**INPUT DATA**:
[Start of Attachment]
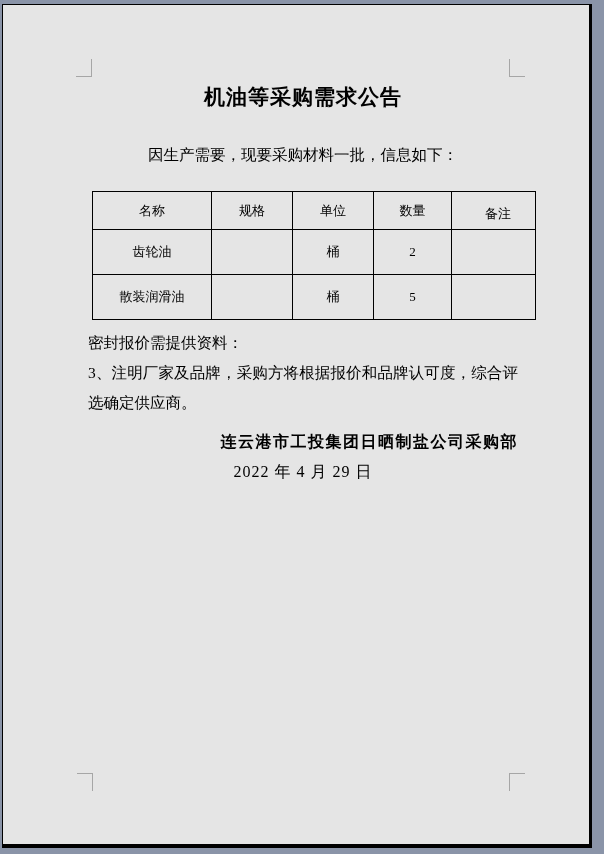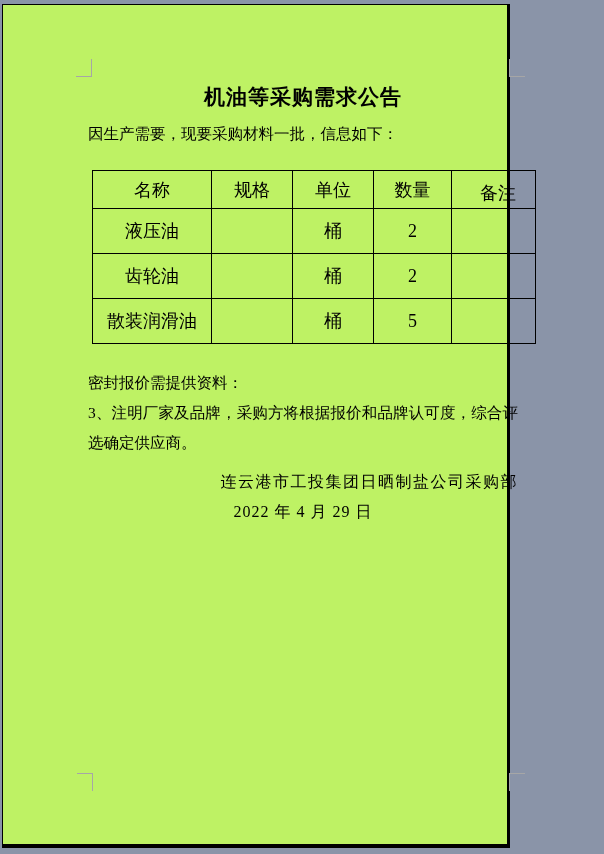"机油等采购需求公告" .page { background: #bef264 -> #e5e5e5; width: 508px -> 590px }
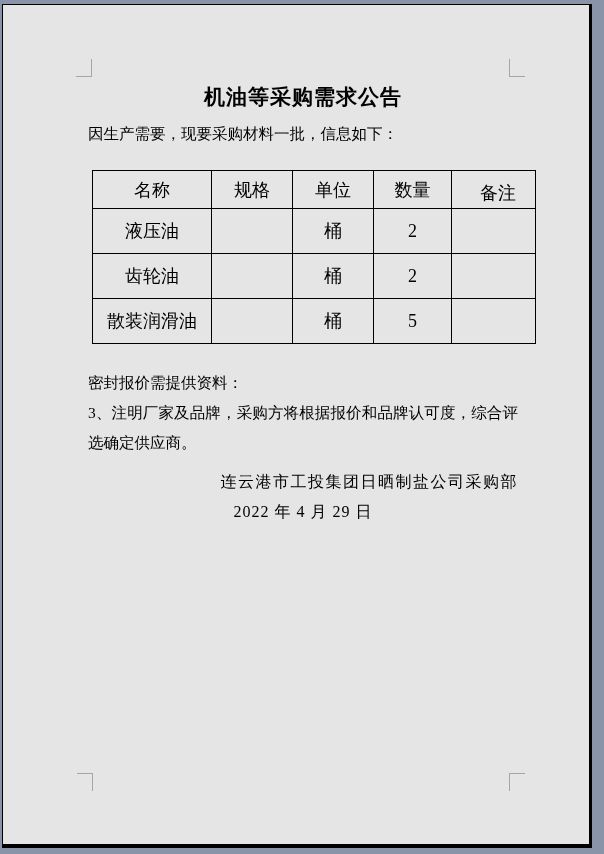"因生产需要，现要采购材料一批，信息如下：" .intro { margin-top: 11px -> 32px; text-align: none -> center }
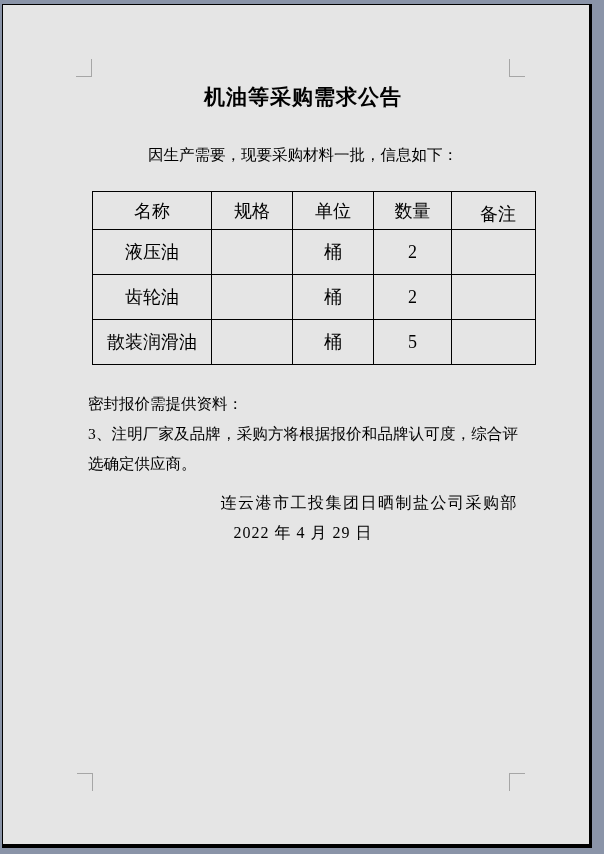"名称" table.req-table { font-size: 18px -> 13px }
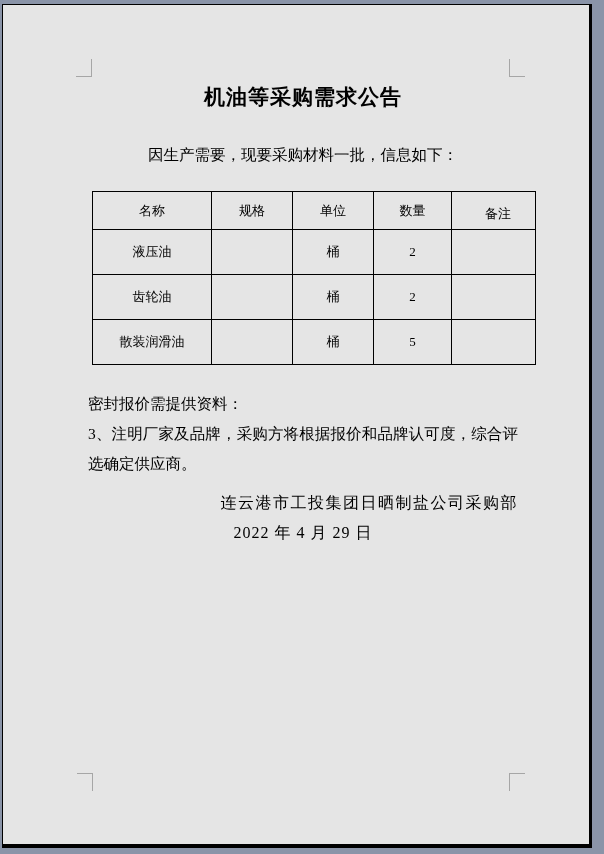"液压油" tr.data-row { html: <tr> <td>液压油</td> <td></td> <td>桶</td> <td>2</td> <td></td> </tr> -> none }
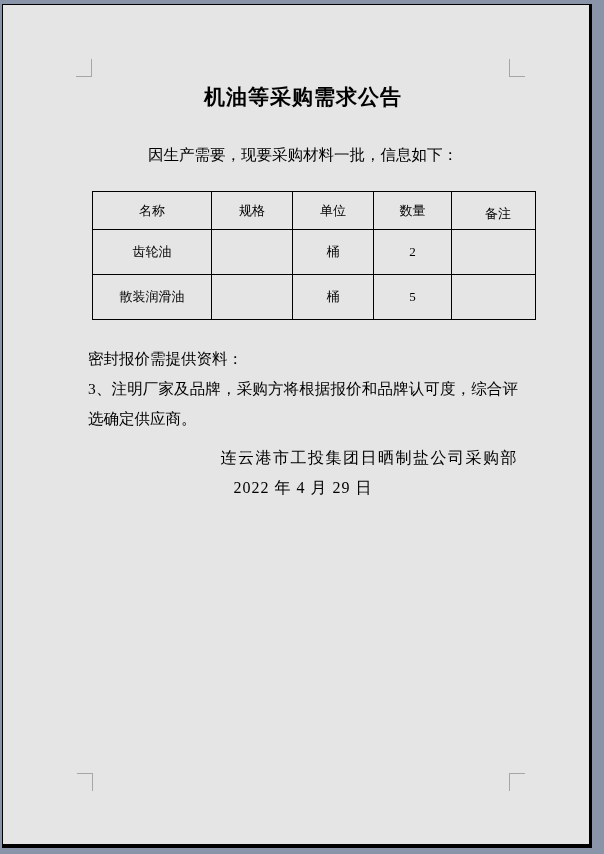"密封报价需提供资料：" .body-text { margin-top: 24px -> 8px }
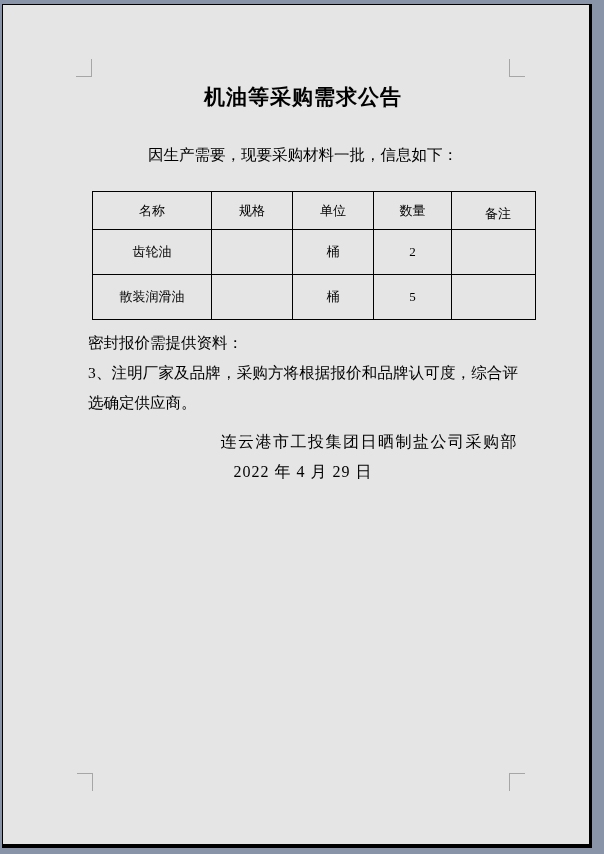"连云港市工投集团日晒制盐公司采购部" .signature { font-weight: none -> bold }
[End of Attachment]
**YOUR TASK**: What you return must match, line for line, the span from the line containing "html: <tr> <td>液压油</td>" through the last line of the listing above, with every picture omitted.

**REPLY TO THE TASK**:
"液压油" tr.data-row { html: <tr> <td>液压油</td> <td></td> <td>桶</td> <td>2</td> <td></td> </tr> -> none }
"密封报价需提供资料：" .body-text { margin-top: 24px -> 8px }
"连云港市工投集团日晒制盐公司采购部" .signature { font-weight: none -> bold }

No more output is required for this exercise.